• **Exercise instructions**:
In the entries below, find each line with the string "Replacement" and copy it.

• **Data shown**:
====

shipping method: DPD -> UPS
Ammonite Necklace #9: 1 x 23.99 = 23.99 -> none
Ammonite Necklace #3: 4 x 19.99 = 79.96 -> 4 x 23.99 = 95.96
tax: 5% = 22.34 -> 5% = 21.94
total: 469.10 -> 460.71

====

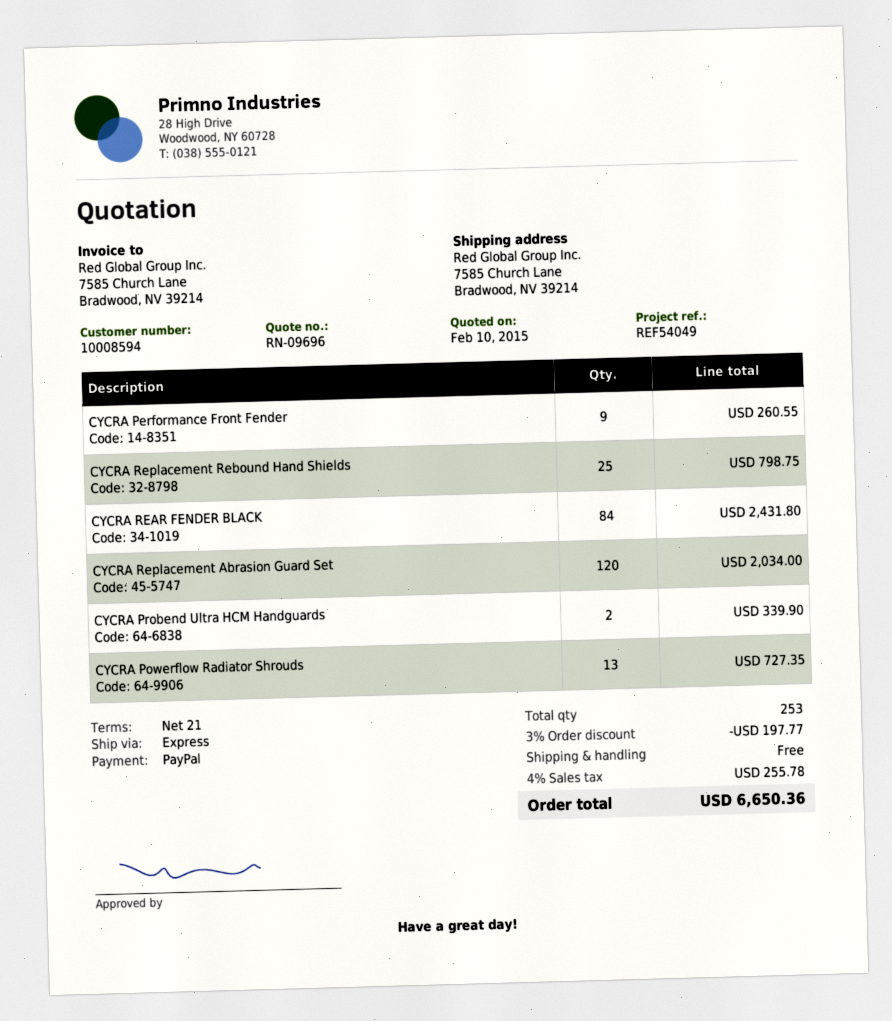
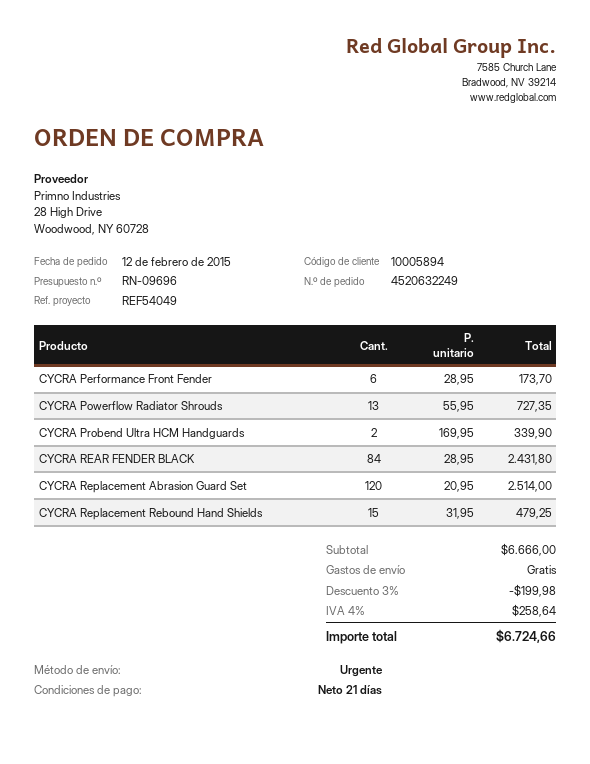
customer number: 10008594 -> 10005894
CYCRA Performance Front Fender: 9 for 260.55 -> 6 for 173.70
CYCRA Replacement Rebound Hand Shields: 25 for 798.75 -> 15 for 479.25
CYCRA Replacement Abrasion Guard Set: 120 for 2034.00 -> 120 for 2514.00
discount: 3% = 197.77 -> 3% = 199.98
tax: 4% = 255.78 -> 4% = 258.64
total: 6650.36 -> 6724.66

====

• **Answer for the task**:
CYCRA Replacement Rebound Hand Shields: 25 for 798.75 -> 15 for 479.25
CYCRA Replacement Abrasion Guard Set: 120 for 2034.00 -> 120 for 2514.00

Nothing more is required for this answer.